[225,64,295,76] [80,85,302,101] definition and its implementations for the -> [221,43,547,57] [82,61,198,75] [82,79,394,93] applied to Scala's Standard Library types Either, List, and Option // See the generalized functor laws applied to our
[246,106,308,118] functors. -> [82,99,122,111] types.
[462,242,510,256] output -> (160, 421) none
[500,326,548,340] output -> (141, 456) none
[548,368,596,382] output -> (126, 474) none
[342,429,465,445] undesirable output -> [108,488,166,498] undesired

++++++++++++++++++++

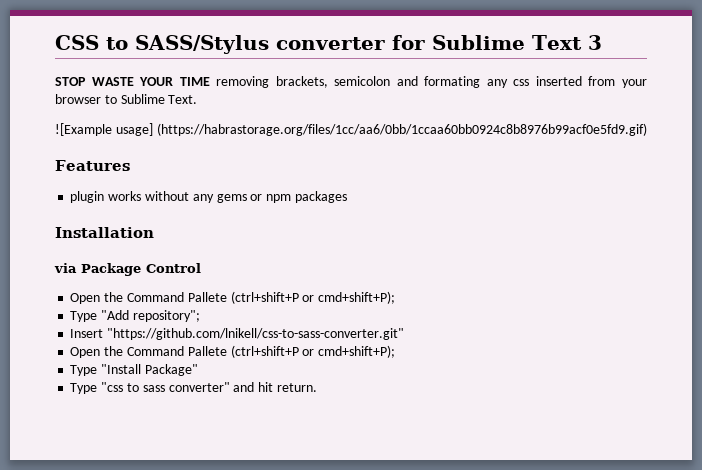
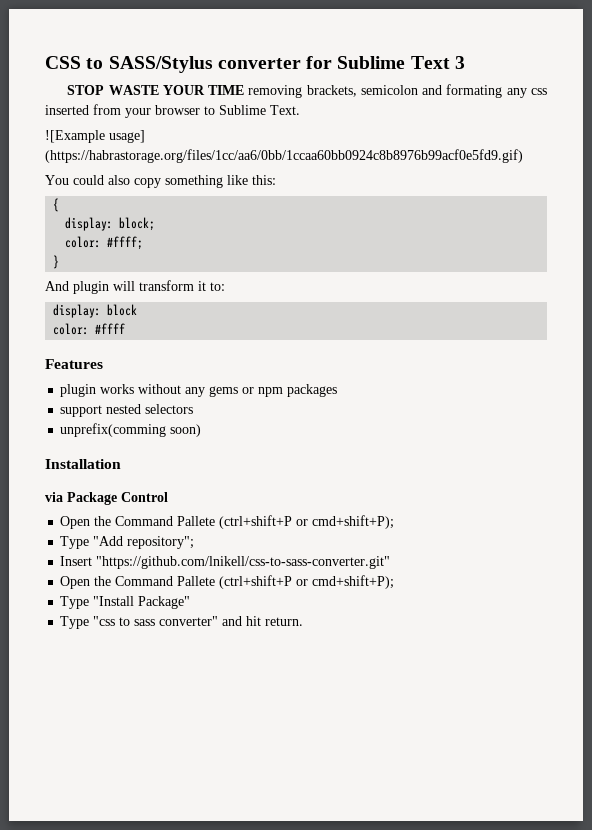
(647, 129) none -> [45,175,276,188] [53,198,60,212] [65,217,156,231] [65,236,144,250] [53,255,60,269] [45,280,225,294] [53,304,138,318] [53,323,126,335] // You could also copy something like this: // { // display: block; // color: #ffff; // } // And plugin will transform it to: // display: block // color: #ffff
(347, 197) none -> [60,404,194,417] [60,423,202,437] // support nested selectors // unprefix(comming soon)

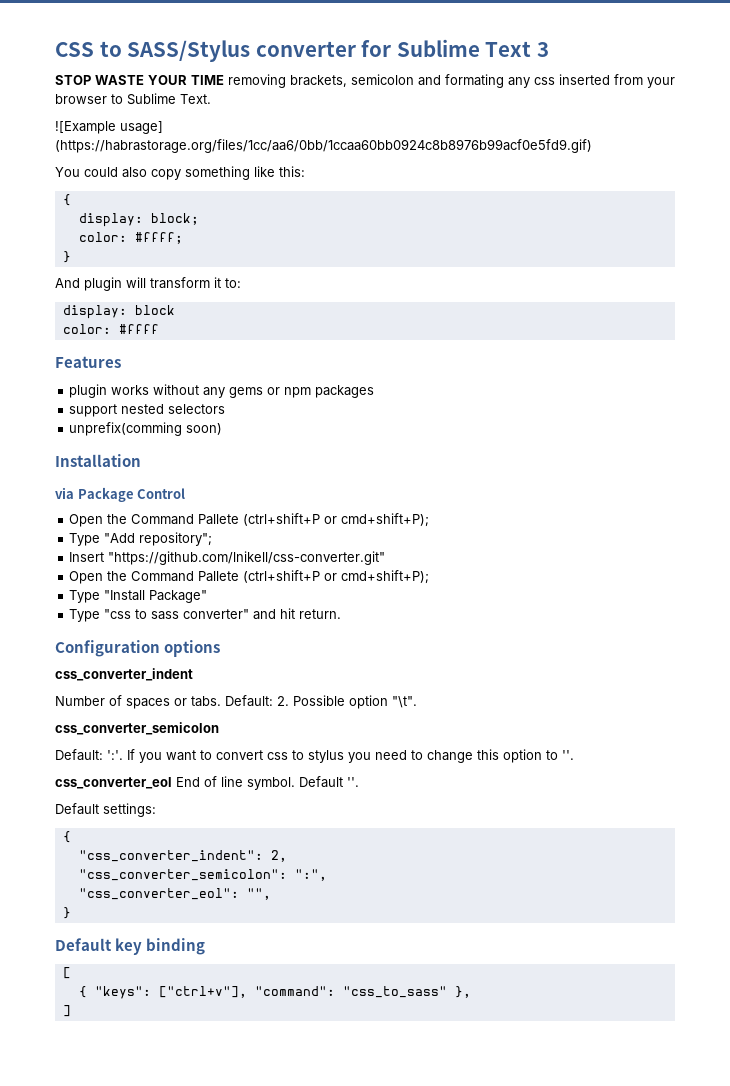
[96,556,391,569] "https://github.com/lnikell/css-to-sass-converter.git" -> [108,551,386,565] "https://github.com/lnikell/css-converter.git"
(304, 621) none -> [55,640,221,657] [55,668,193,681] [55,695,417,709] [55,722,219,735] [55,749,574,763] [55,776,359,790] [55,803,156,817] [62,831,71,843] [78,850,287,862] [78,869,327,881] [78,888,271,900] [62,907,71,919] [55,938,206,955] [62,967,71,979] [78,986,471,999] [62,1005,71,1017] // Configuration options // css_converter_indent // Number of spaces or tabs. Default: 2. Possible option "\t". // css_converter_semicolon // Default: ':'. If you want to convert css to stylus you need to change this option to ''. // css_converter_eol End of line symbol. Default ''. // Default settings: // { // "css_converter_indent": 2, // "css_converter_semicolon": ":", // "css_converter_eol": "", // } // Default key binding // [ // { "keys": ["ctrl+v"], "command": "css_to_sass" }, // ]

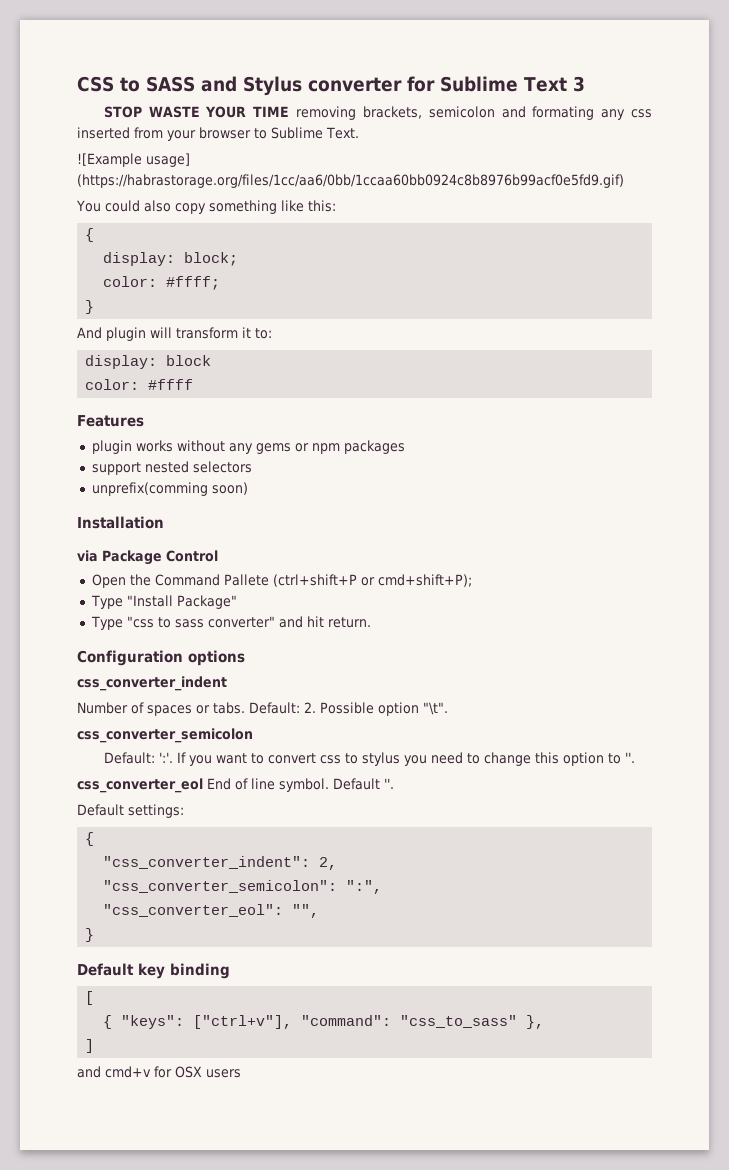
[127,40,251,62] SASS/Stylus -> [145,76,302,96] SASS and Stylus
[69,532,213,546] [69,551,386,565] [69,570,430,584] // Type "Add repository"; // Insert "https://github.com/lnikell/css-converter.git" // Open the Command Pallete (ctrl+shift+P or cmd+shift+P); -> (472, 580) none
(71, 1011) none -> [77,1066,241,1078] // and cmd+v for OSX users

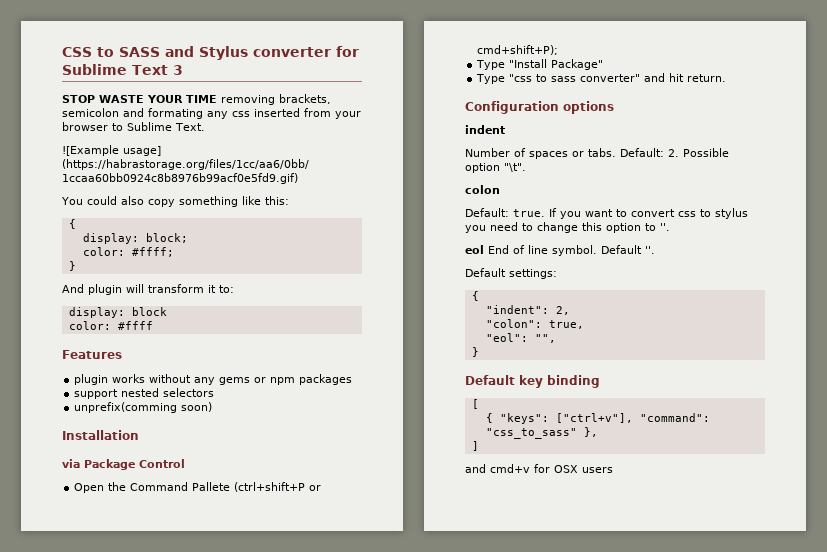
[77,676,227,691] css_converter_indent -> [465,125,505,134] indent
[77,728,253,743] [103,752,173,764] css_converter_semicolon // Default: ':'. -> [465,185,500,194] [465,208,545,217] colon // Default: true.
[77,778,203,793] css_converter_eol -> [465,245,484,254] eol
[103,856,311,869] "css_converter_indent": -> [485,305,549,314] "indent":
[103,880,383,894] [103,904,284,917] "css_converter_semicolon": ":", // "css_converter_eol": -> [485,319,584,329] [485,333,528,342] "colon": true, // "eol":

++++++++++++++++++++

Set apart and copy each line of the records that holds the word "types".

[225,64,295,76] [80,85,302,101] definition and its implementations for the -> [221,43,547,57] [82,61,198,75] [82,79,394,93] applied to Scala's Standard Library types Either, List, and Option // See the generalized functor laws applied to our
[246,106,308,118] functors. -> [82,99,122,111] types.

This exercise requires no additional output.